Other efforts have failed to bring order to Haiti, but the Gang Suppression Force is the most aggressive effort yet to challenge Chérizier and his allies. Commentators say the force must adopt rules on how it will detain and imprison alleged criminals or a culture of justice and accountability will never take hold in the country, something that is needed to get it back on track. 

The problem is, there are few institutions left to even begin to enforce accountability – Haiti has not had an elected government of any kind since the last president, Jovenel Moïse, was assassinated in 2021. The Transitional Presidential Council, appointed by an unelected cabinet last year, is theoretically a government but it doesn’t have much control over the country. Its mandate expires next year.  

Meanwhile, the new president and prime minister are tainted by ties to corrupt businesspeople and are suspected of working with the gangs, along with other government and security officials, say analysts.  

“That’s why criminals are roaming freely and acting so arrogant,” Pierre Esperance, director of the Haitian National Network for the Defense of Human Rights, told El País. “The gangs wouldn’t be so arrogant if they didn’t have the complicity of the authorities.”  

He added that without strengthening Haitian institutions, the current situation cannot be contained: “I don’t think there’s a real intention to put an end to the gangs. The problem is institutional. Our institutions are collapsed, and we need to work on governance and justice alongside security. We can’t stand idly by, waiting for help to arrive from outside.” 

However, that help, in the form of vigilante groups that have sprung up to take back control of the streets, is now becoming part of the problem: They are proving just as deadly to civilians as the gangs and the police operations – especially those using drones – to fight them.  

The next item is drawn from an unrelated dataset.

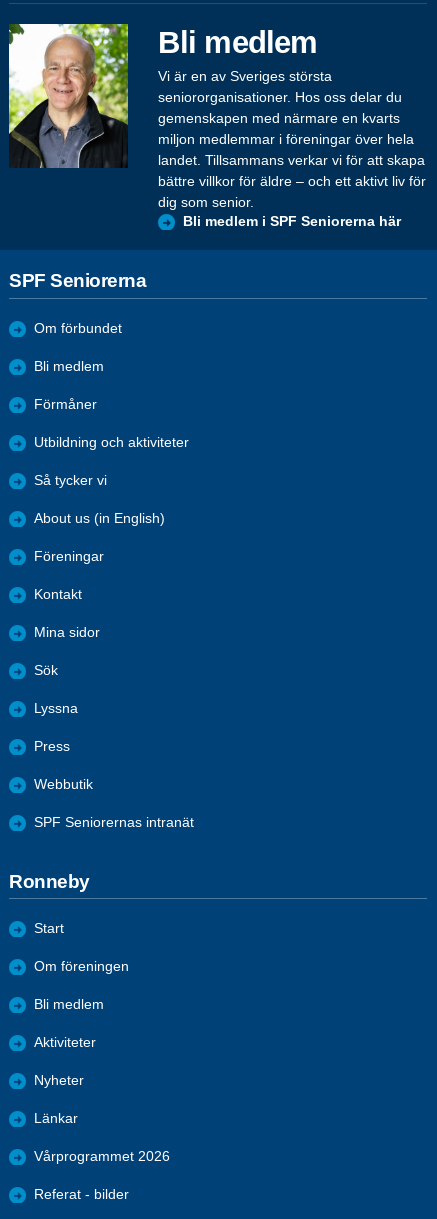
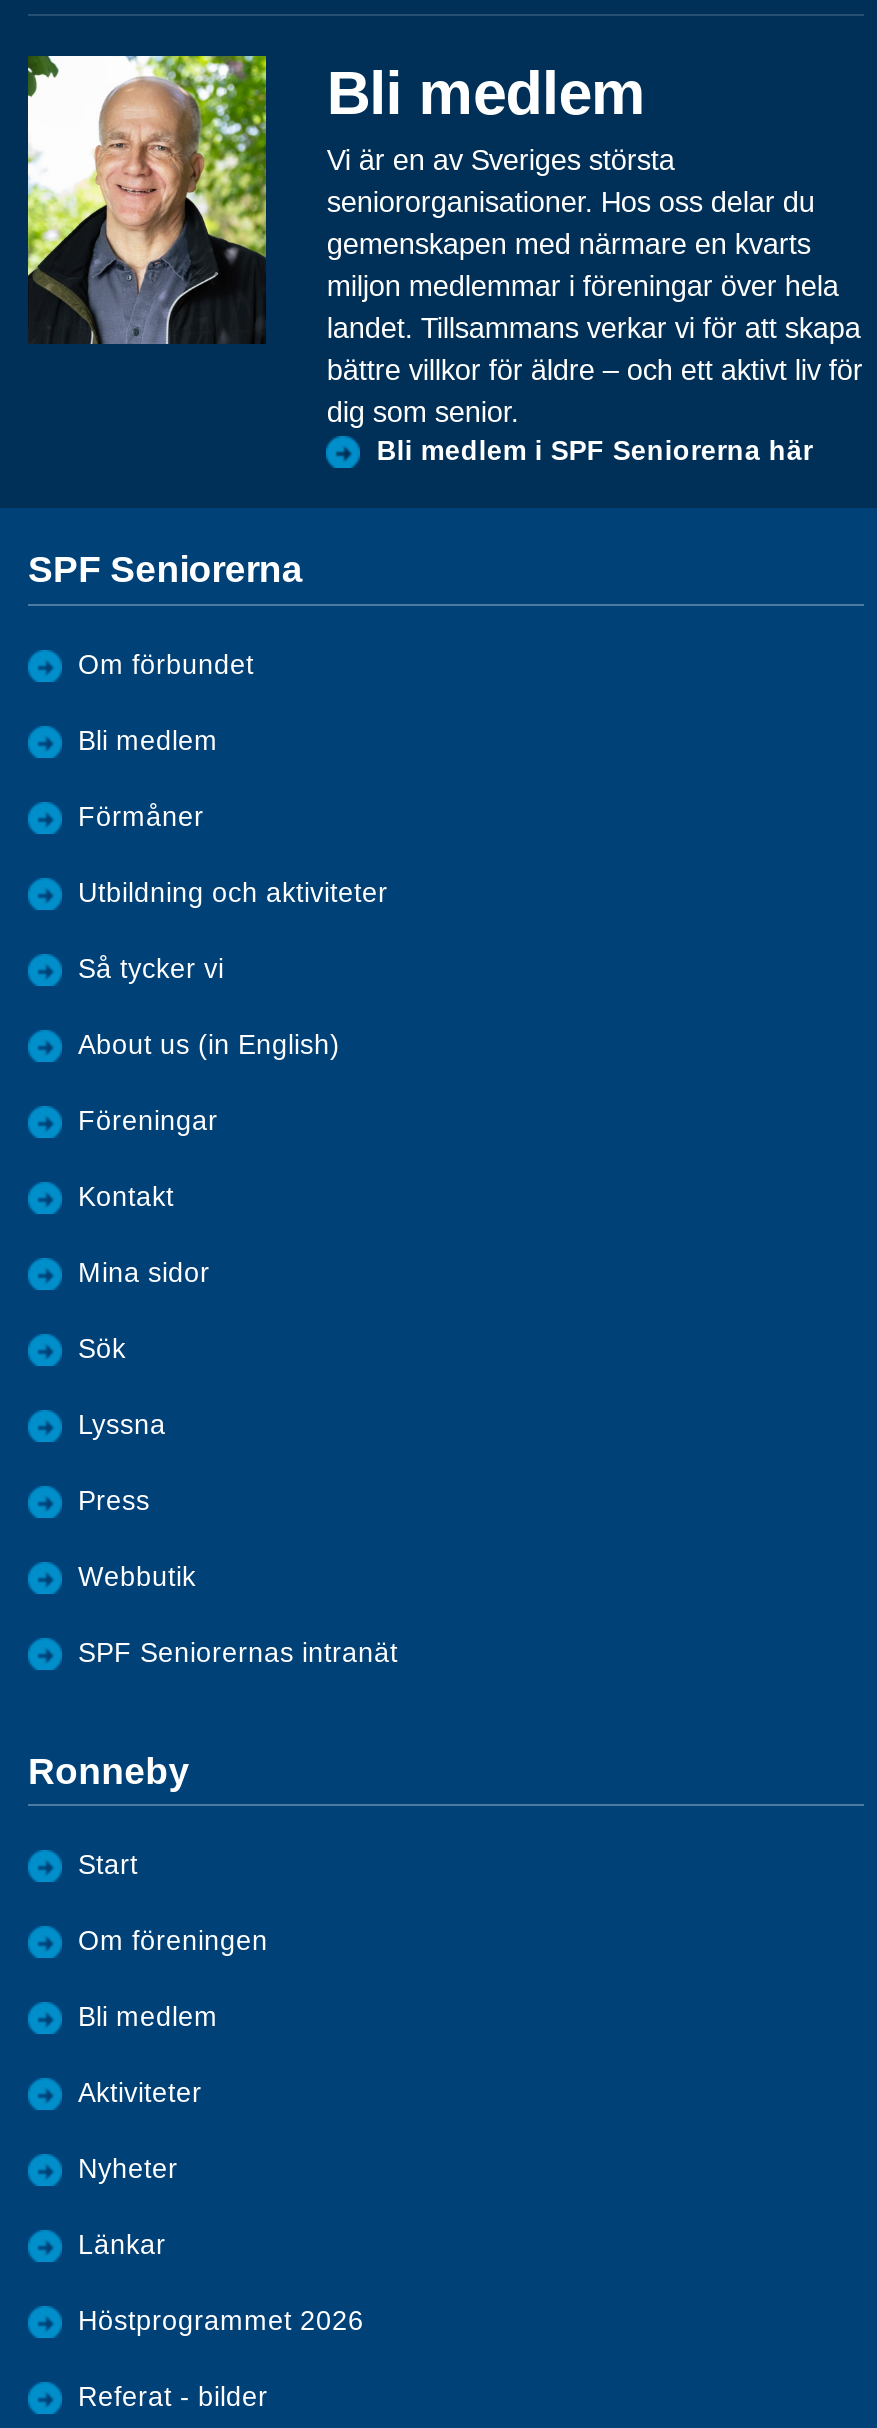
- Vårprogrammet 2026
+ Höstprogrammet 2026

Haitian poet Ricardo Boucher recounted how his childhood friend, Carlos Gustave, was killed by members of the vigilante group, the Carrefour Feuilles self-defense brigade, last year. Gustave’s ID said he was from the Grand Ravine slum, Boucher said, and the vigilantes considered anyone from that area a criminal. 

Two weeks ago, meanwhile, his neighborhood’s vigilante group beat an elderly neighbor because his ID card was damaged and illegible. 

“I believe the brigades do more harm than good,” Boucher told the Washington Post. “They are a temporary fix – a palliative…If nothing is done, the abuses committed by the brigades will be worse than those of the gangs.”